Paula threw back the tissue-paper. Benno looked attentively at the drawing, and then carefully compared it with the original. Kurt jumped down from my knee to examine his sister's work too. Even Oscar stuck his curly head from under her arm to see what was going on. It was a charming group, the three boys clustered around the sister, now turning their bright eyes upon me, and then fixing them on the picture.

"That is Uncle Doctor!" said Oscar.

Paula smiled and gently stroked the pretty boy's blond curls.

"You are silly," said Kurt; "he wears spectacles."

"It is well done, Paula," said Benno, with the air of a connoisseur.

"Do you think so?" she asked.

"Yes; only he is not so good-looking."

"Now you have all seen it," said Paula, in a tone of decision. "Benno, carry it into the Belvedere."

"I will carry it!" said Kurt.

"No, I!" cried Oscar.

"Have you not heard that I am to carry it?" said Benno. "You are too little."

"O yes, you are the big one!" said Kurt, scornfully.

"Hush, hush!" said Paula. "No disputes about it. He who is older is bigger, and cannot help it; and he who is younger is smaller, and cannot help it either."

"No, Paula," said Kurt, "that is not so, George is younger than father, and bigger too."

"Here comes father," said Paula, "and mother with him; and now be quiet."

The superintendent came up the path; his wife held his arm, and he was leading her slowly. Her eyes were covered with a broad green shade. Behind them, now on the left and now on the right side of the path, turning his uncovered head first in one way and then in another, with a hat and stick that he kept changing from hand to hand, came a short compact figure with a disproportionately large head, whose perfectly bald surface shone in the light of the evening sun.

This was Dr. Willibrod Snellius, resident physician and friend of the family.

I had arisen, and advanced a few paces to meet them.

"How are you now?" asked the superintendent, giving me his hand; "has your first long stay in the open air done you good?"

"We will ask about that early to-morrow morning--hm, hm, hm!" said the doctor.

Doctor Snellius had a habit of accompanying his remarks with a peculiar nasal sound which was half a grunt and half a snort, and always just an octave below his ordinary voice, which was very thin and of an unusually high pitch. This shrill voice was the trial of his life to the doctor, who was a man of great taste; and by the deep, growling sound he emitted from time to time, he strove, according to his own explanation, to convince himself that he was really a man and not a cock, as his voice would indicate.

"But you ordered it yourself, doctor," said the superintendent.

"Can I know from that that it will do him good?--hm, hm, hm!" said Dr. Snellius. "It was a medicine like another. If I always knew what effect my prescriptions would have, I would die Baron Willibrod Snellius of Snelliusburg--hm, hm, hm!"

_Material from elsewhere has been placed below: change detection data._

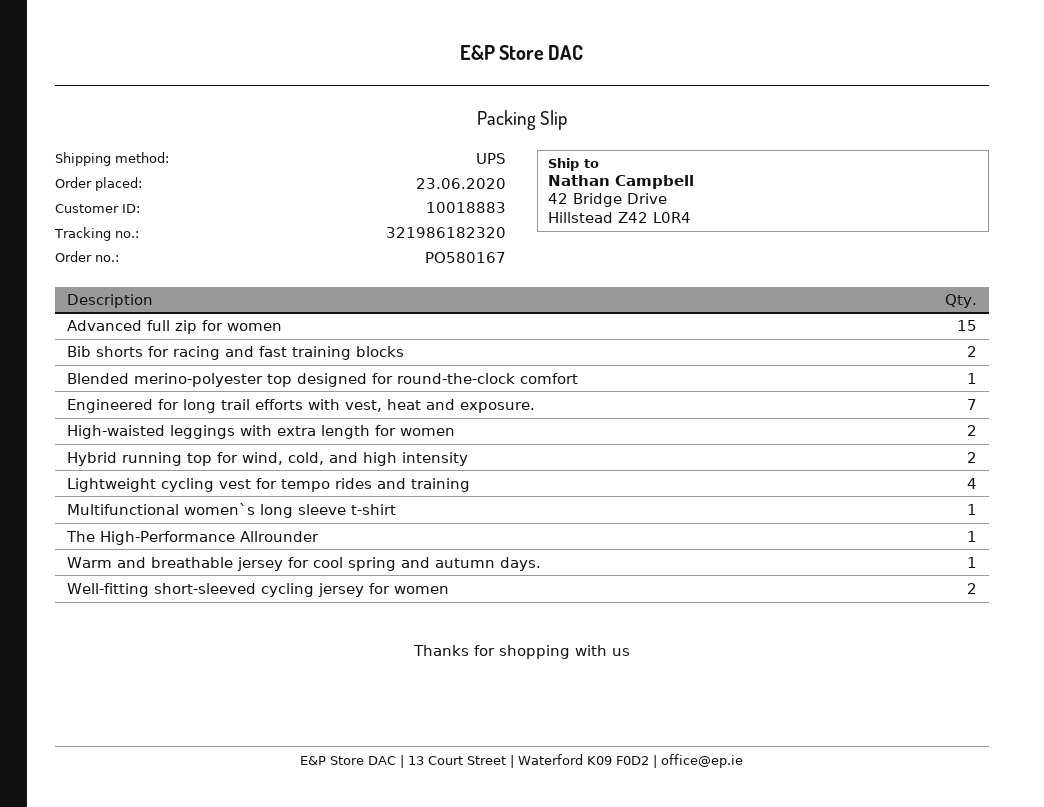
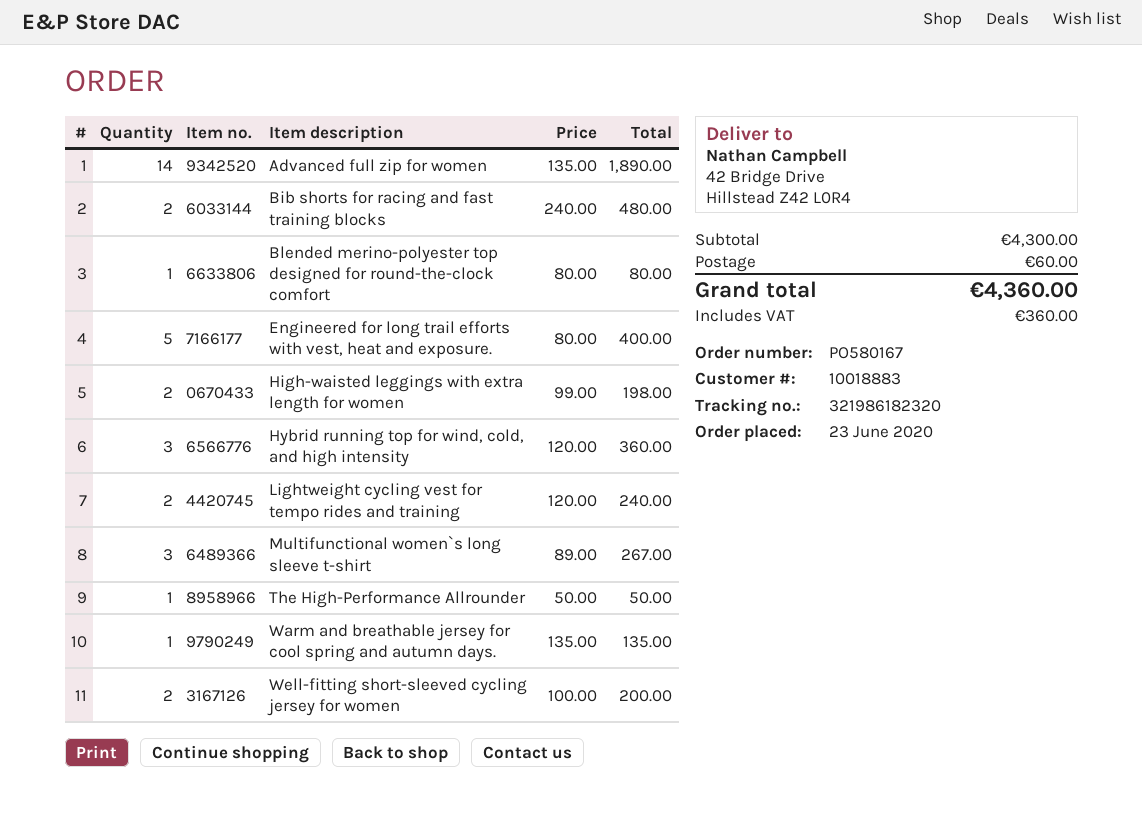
Advanced full zip for women: 15 -> 14
Engineered for long trail efforts with vest, heat and exposure.: 7 -> 5
Hybrid running top for wind, cold, and high intensity: 2 -> 3
Lightweight cycling vest for tempo rides and training: 4 -> 2
Multifunctional women`s long sleeve t-shirt: 1 -> 3

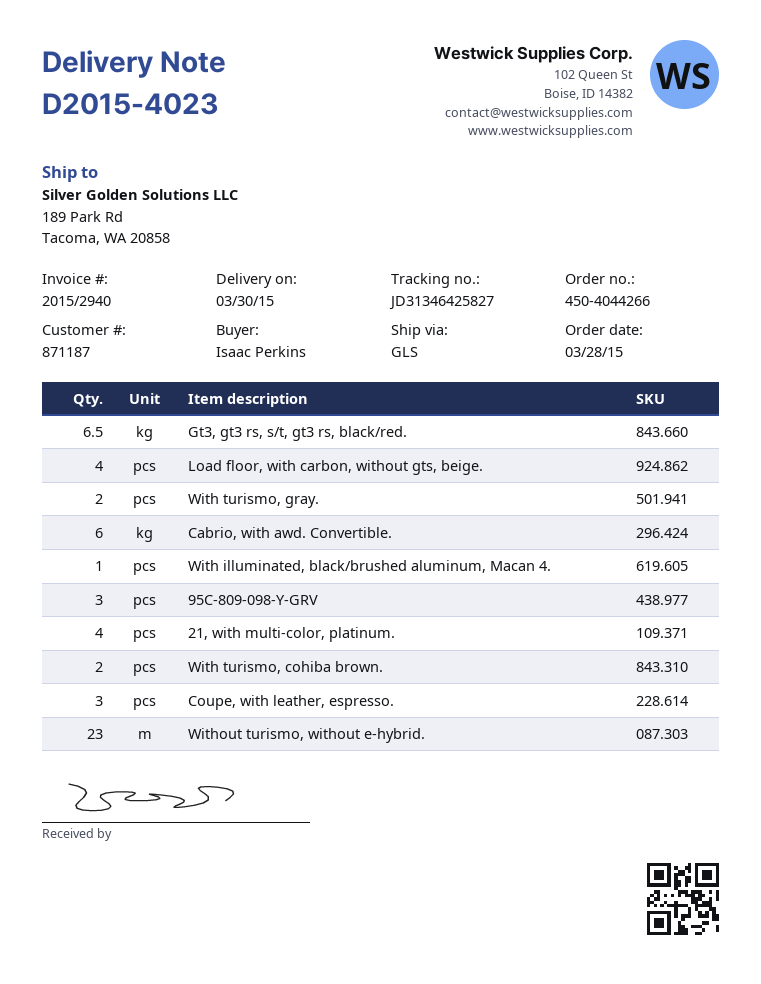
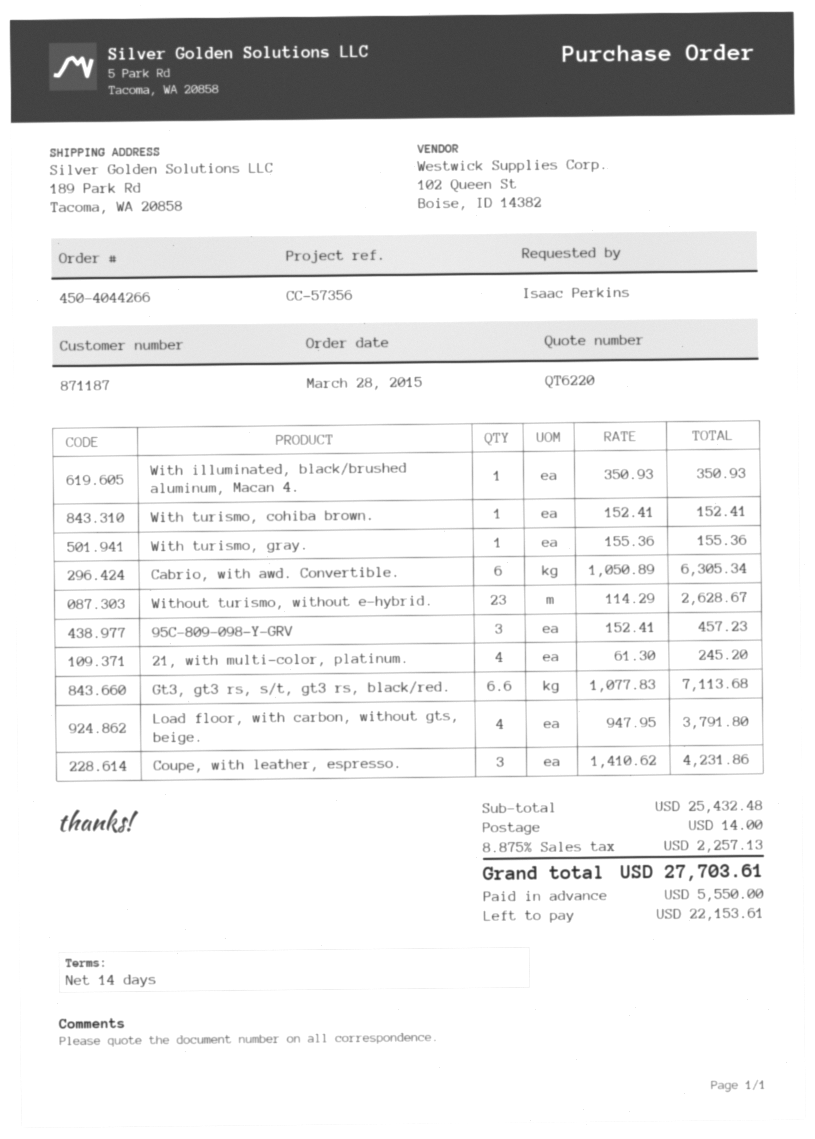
Gt3, gt3 rs, s/t, gt3 rs, black/red.: 6.5 -> 6.6
With turismo, gray.: 2 -> 1
With turismo, cohiba brown.: 2 -> 1

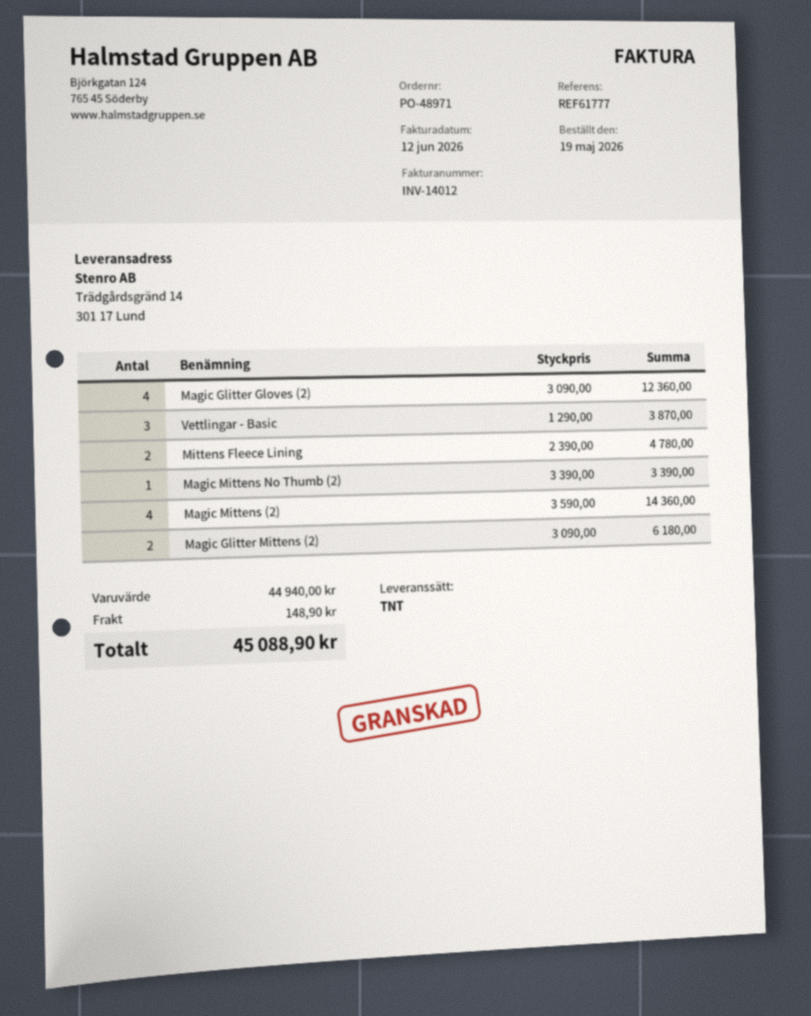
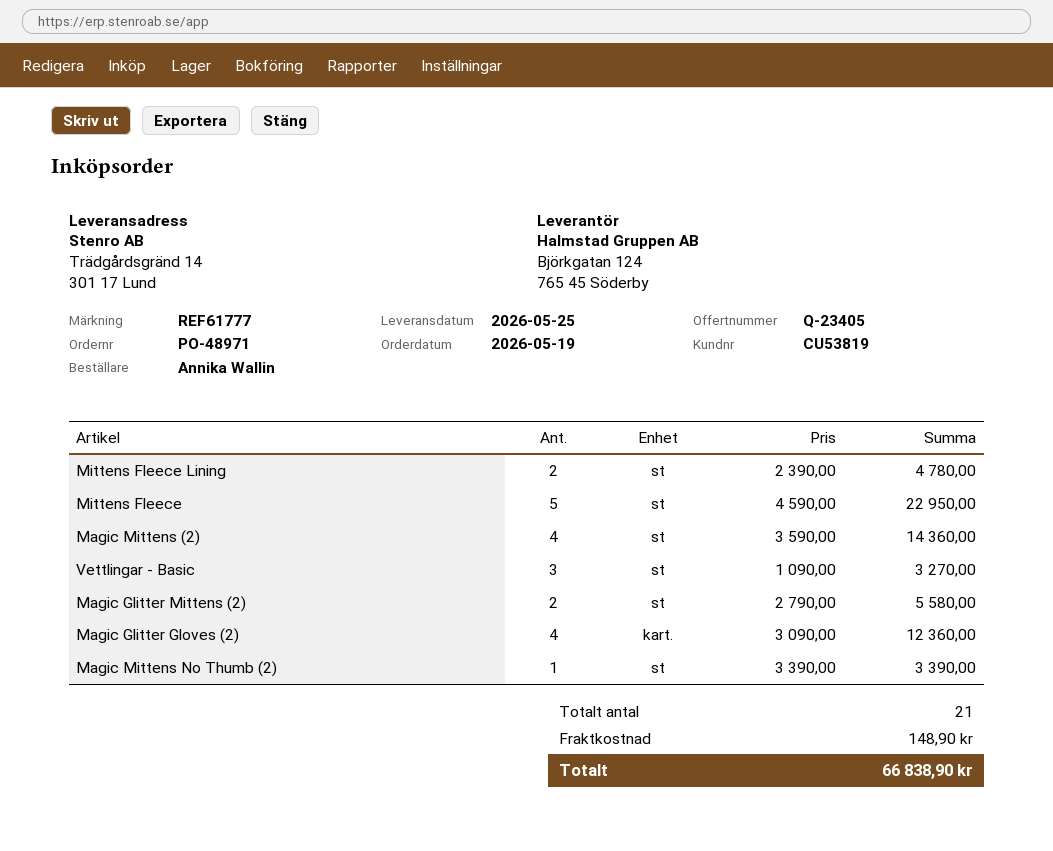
Vettlingar - Basic: 3 x 1290.00 = 3870.00 -> 3 x 1090.00 = 3270.00
Magic Glitter Mittens (2): 2 x 3090.00 = 6180.00 -> 2 x 2790.00 = 5580.00
Mittens Fleece: none -> 5 x 4590.00 = 22950.00
total: 45088.90 -> 66838.90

"Any one to hear you would think that all your science was mere illusion," said Frau von Zehren, taking her seat upon a chair which Paula had placed for her.

"You have certainly but slight reason to consider us wizards, gnädige Frau!"

"Just because I do not so consider you, I do not expect from you what is probably impossible."

Frau von Zehren removed the disfiguring shade and raised her eyes with a look of thankfulness to the foliage of the trees which kindly softened the daylight for them. How lovely must those eyes have been while they were yet radiant with youth and happiness! How fair this face before sickness had wasted its beauteous features, and far too soon--for Frau von Zehren was hardly forty years of age--whitened the luxuriant hair! Pale and wasted as she was, she was still beautiful--at least to me, who, short a time as I had been near her, had already learned her angelic goodness, and how with the inexpressible devotion with which she clung to her husband and her children, her heart was full of sympathy for all who suffered or sorrowed.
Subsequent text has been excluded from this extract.